The family history of that Acharya clan tells us that their original habitat was Mymensingh, though eventually they settled in Bikrampur following the flight in search of livelihoods via many other places. A paper by Rajatananda Gupta, published in a book entitled Bangladesher Loko Shilpa, from Bangla Academy, in 1983, edited by Mahmudul Hasan, also gives testimony to the fact that Mymensing has once been famous for pat paintings in East Bengal. The paper also mentions one artist by the name of Gauri Acharya, a woman belonging to the same family, who, during her time, earned a name for herself for her skill in painting the pats.
For a long period, besides doing pat painting, the Acaharyas remained engaged in producing design and patters for saris for the weavers of Narshingdi and Demra, and also in painting wooden-dolls in Sonargaon. Probably their pats are much more ornate than those of their forebears' owing to these professional experiences.
The human forms in their pats are rendered simplistic and rigid in the vein of the wooden dolls. But at the same time, the pats based on Hindu myths by the same group of people somewhat retains the characteristics of the original pats. Therefore, a question may be raised: did the painters feel the necessity of fashioning a pat of different characteristic for the Muslim community? Is it that the pat painters concluded that, in the Muslim community, due to their religious belief, the form of doll-like humans would be more acceptable than the usual life-like representation of humans?
If one examines the segments and how their arrangement gives a different look to Gazir pat and compares it to the pats available in the West Bengal, one will realize that Gazir pat bears little resemblance to them. It clearly has a distinct characteristic.

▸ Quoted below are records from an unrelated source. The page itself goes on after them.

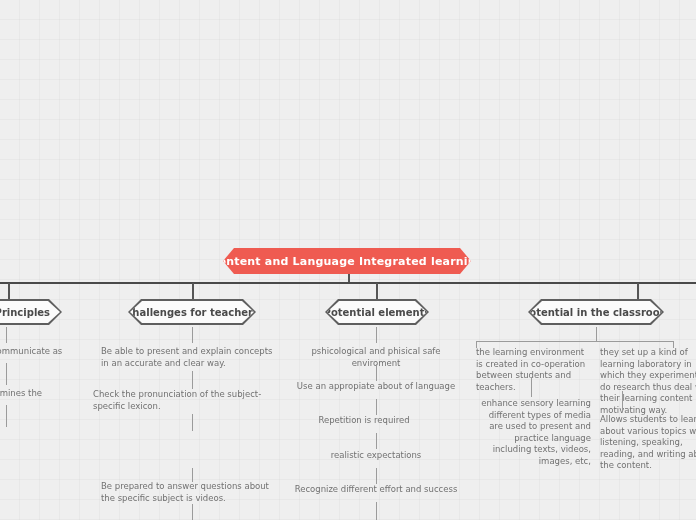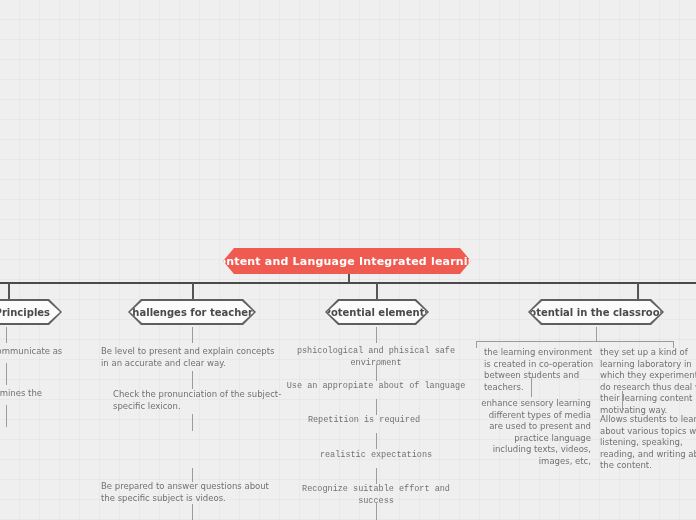--- a/index.html
+++ b/index.html
@@ -82,21 +82,21 @@
     padding: 0 4px;
   }
 
   
   .leaf {
     position: absolute;
     font-size: 8.5px;
     line-height: 11.5px;
     color: #717171;
   }
-  .leaf.center { text-align: center; font-family: Liberation Mono, monospace; }
+  .leaf.center { text-align: center; }
   .leaf.left   { text-align: left; }
 </style>
 </head>
 <body>
 
 <div id="canvas">
 
   <div class="root-node" style="left:223px; top:248px; width:248px; height:26px;">
     <span>Content and Language Integrated learning</span>
   </div>
@@ -134,24 +134,24 @@
     </div>
   </div>
 
   <div class="ln-v ln-soft" style="left:6px; top:327px; height:16px;"></div>
   <div class="leaf left" style="left:-38px; top:346px; width:118px;">and to communicate as</div>
   <div class="ln-v ln-soft" style="left:6px; top:363px; height:22px;"></div>
   <div class="leaf left" style="left:-38px; top:388px; width:118px;">ich determines the</div>
   <div class="ln-v ln-soft" style="left:6px; top:405px; height:22px;"></div>
 
   <div class="ln-v ln-soft" style="left:192px; top:327px; height:16px;"></div>
-  <div class="leaf left" style="left:101px; top:346px; width:176px;">Be level to present and explain concepts in an accurate and clear way.</div>
+  <div class="leaf left" style="left:101px; top:346px; width:176px;">Be able to present and explain concepts in an accurate and clear way.</div>
 
   <div class="ln-v ln-soft" style="left:192px; top:371px; height:18px;"></div>
-  <div class="leaf left" style="left:113px; top:389px; width:176px;">Check the pronunciation of the subject-specific lexicon.</div>
+  <div class="leaf left" style="left:93px; top:389px; width:176px;">Check the pronunciation of the subject-specific lexicon.</div>
 
   <div class="ln-v ln-soft" style="left:192px; top:414px; height:17px;"></div>
 
   <div class="ln-v ln-soft" style="left:192px; top:468px; height:14px;"></div>
   <div class="leaf left" style="left:101px; top:481px; width:176px;">Be prepared to answer questions about the specific subject is videos.</div>
 
   <div class="ln-v ln-soft" style="left:192px; top:504px; height:16px;"></div>
 
   <div class="ln-v ln-soft" style="left:376px; top:327px; height:16px;"></div>
   <div class="leaf center" style="left:286px; top:346px; width:180px;">pshicological and phisical safe enviroment</div>
@@ -159,30 +159,30 @@
   <div class="ln-v ln-soft" style="left:376px; top:364px; height:17px;"></div>
   <div class="leaf center" style="left:286px; top:381px; width:180px;">Use an appropiate about of language</div>
 
   <div class="ln-v ln-soft" style="left:376px; top:399px; height:16px;"></div>
   <div class="leaf center" style="left:274px; top:415px; width:180px;">Repetition is required</div>
 
   <div class="ln-v ln-soft" style="left:376px; top:433px; height:16px;"></div>
   <div class="leaf center" style="left:286px; top:450px; width:180px;">realistic expectations</div>
 
   <div class="ln-v ln-soft" style="left:376px; top:468px; height:16px;"></div>
-  <div class="leaf center" style="left:286px; top:484px; width:180px;">Recognize suitable effort and success</div>
+  <div class="leaf center" style="left:286px; top:484px; width:180px;">Recognize different effort and success</div>
 
   <div class="ln-v ln-soft" style="left:376px; top:502px; height:18px;"></div>
 
   <div class="ln-v ln-soft" style="left:596px; top:327px; height:14px;"></div>
   <div class="ln-h ln-soft" style="left:476px; top:341px; width:197px;"></div>
   <div class="ln-v ln-soft" style="left:476px; top:341px; height:7px;"></div>
   <div class="ln-v ln-soft" style="left:673px; top:341px; height:7px;"></div>
 
-  <div class="leaf left" style="left:476px; top:347px; width:110px;margin-left:8px;">the learning environment is created in co-operation between students and teachers.</div>
+  <div class="leaf left" style="left:476px; top:347px; width:110px;">the learning environment is created in co-operation between students and teachers.</div>
   <div class="ln-v ln-soft" style="left:531px; top:377px; height:20px;"></div>
   <div class="leaf left" style="left:481px; top:398px; width:110px;text-align:right;">enhance sensory learning different types of media are used to present and practice language including texts, videos, images, etc,</div>
 
   <div class="leaf left" style="left:600px; top:347px; width:118px;">they set up a kind of learning laboratory in which they experiment and do research thus deal with their learning content in a motivating way.</div>
   <div class="ln-v ln-soft" style="left:622px; top:391px; height:21px;"></div>
   <div class="leaf left" style="left:600px; top:414px; width:118px;">Allows students to learn about various topics while listening, speaking, reading, and writing about the content.</div>
 
 </div>
 
 </body></html>

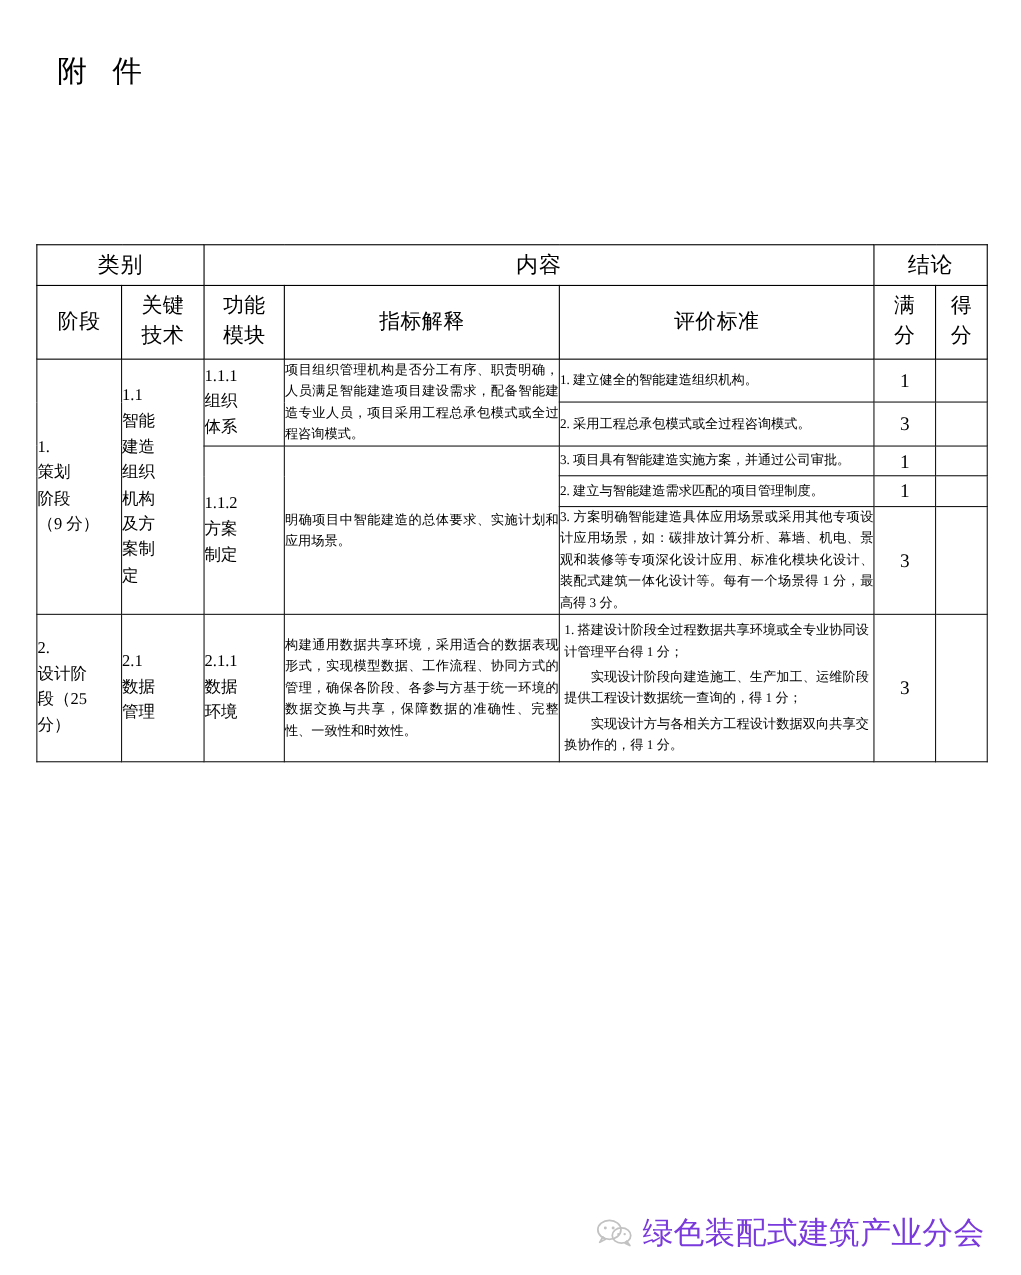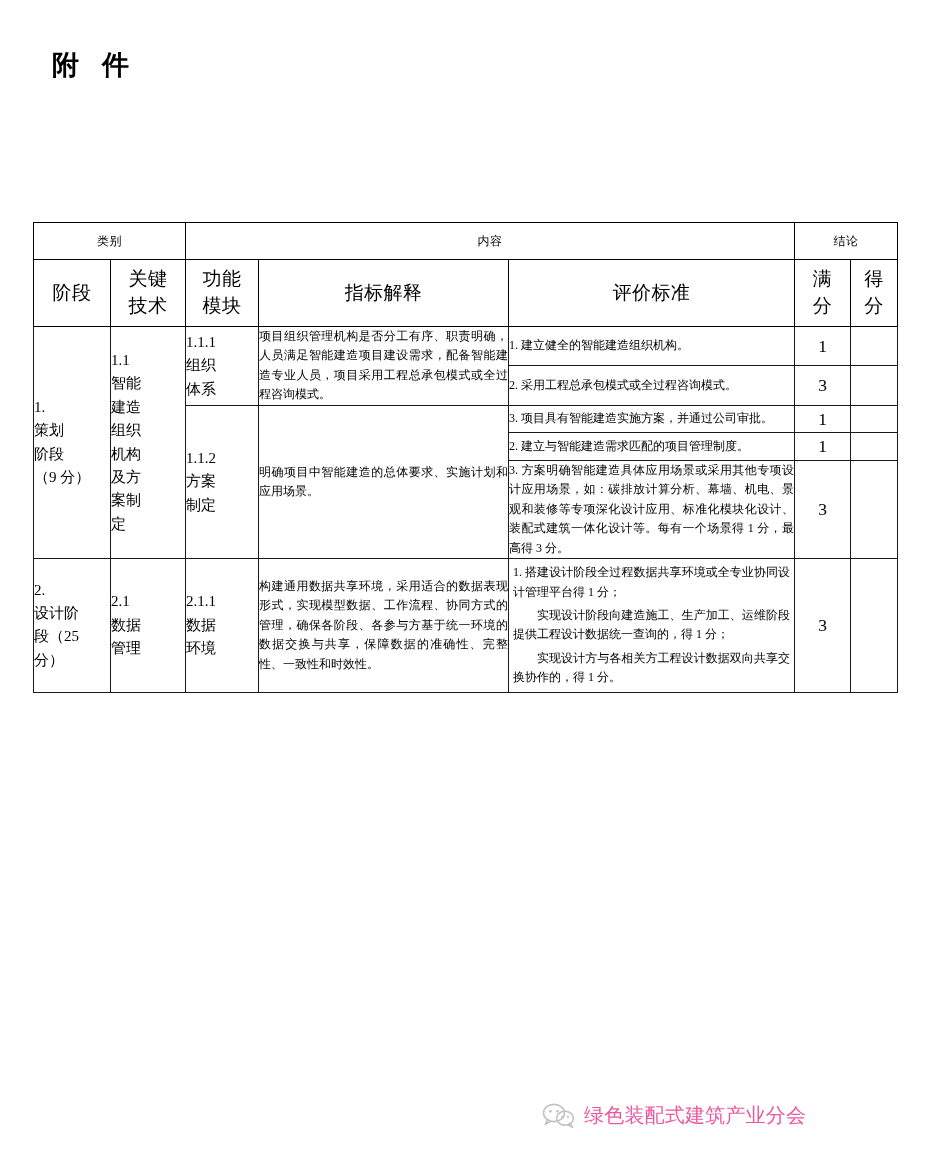--- a/index.html
+++ b/index.html
@@ -22,21 +22,21 @@
     height: 1159px;
     box-sizing: border-box;
   }
 
   
   .attach-label {
     position: absolute;
     left: 52px;
     top: 47px;
     font-size: 27px;
-    font-weight: 700;
+    font-weight: 400;
     letter-spacing: 0.10em;
     font-family: "Liberation Sans", "DejaVu Sans", sans-serif;
     white-space: pre;
   }
 
   
   .doc-title {
     position: absolute;
     left: 0;
     right: 0;
@@ -82,21 +82,21 @@
   col.c-module    { width: 73px; }
   col.c-indicator { width: 250px; }
   col.c-criteria  { width: 286px; }
   col.c-full      { width: 56px; }
   col.c-score     { width: 47px; }
 
   .hdr-group {
     text-align: center;
     font-weight: 700;
     font-family: "Liberation Sans", "DejaVu Sans", sans-serif;
-    font-size: 12px;
+    font-size: 20px;
     height: 36px;
     letter-spacing: 0.04em;
   }
   .hdr-sub {
     text-align: center;
     font-weight: 700;
     font-family: "Liberation Sans", "DejaVu Sans", sans-serif;
     font-size: 19px;
     height: 66px;
     letter-spacing: 0.02em;
@@ -137,22 +137,22 @@
   .indent { text-indent: 2em; }
 
   
   .watermark {
     position: absolute;
     left: 542px;
     top: 1102px;
     display: flex;
     align-items: center;
     gap: 8px;
-    color: #ec4899;
-    font-size: 20px;
+    color: #6d28d9;
+    font-size: 28px;
     font-family: "Liberation Sans", "DejaVu Sans", sans-serif;
     letter-spacing: 0.01em;
     pointer-events: none;
     mix-blend-mode: multiply;
     opacity: 0.92;
   }
   .watermark .wm-icon {
     width: 34px;
     height: 26px;
     flex: 0 0 auto;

Interestingly, the features of the Acharya pat shares an apparent kinship with the pat painted by the Chitera community of Rajasthan. The very pattern of putting a central character in the mid-section and the other subordinated characters in squarish enclosures dispersed around it, is somewhat similar to the pats painted by the Chiteras (according to the above mentioned paper by Rajatananda Gupta). Interestingly, Chiteras, too, are well-known as 'astrologers' and are engaged in making horoscopes besides doing the usual pat paintings. The horoscopes, or the rashi-chakras, or zodiac wheels that the Acharyas make are also similar to that of the Gujratee painter community's.
It is interesting to notice that Gazir pat has some striking resemblance to horoscopes. Especially, the segment named 'shanghaari chakra' or 'the cycle of death' – the frame where a number of possible causes of death is depicted in a horoscopic diagram– is a part that takes after the segment called the 'The fate of the miser' in Gazir pat. In both works this segment is called shanghaari chakra.
In Rajatananda's writings we come to know that pats produced by all the other Acharya families used to carry texts under each segments of the story the pat contained; the same is evident in horoscopic diagrams. Yet, Gazir pat carries no such textual addition alongside the pictorial representation of the legend. Perhaps, it is due to this absence of written text that Gurusaday Dutta concluded with certainty that, as the pats used to be created for an illiterate Muslim audience, they bore no written expressions or words.
NISAR HOSSAIN is an artist and researcher, and teaches at the Faculty of Fine Arts, Dhaka University.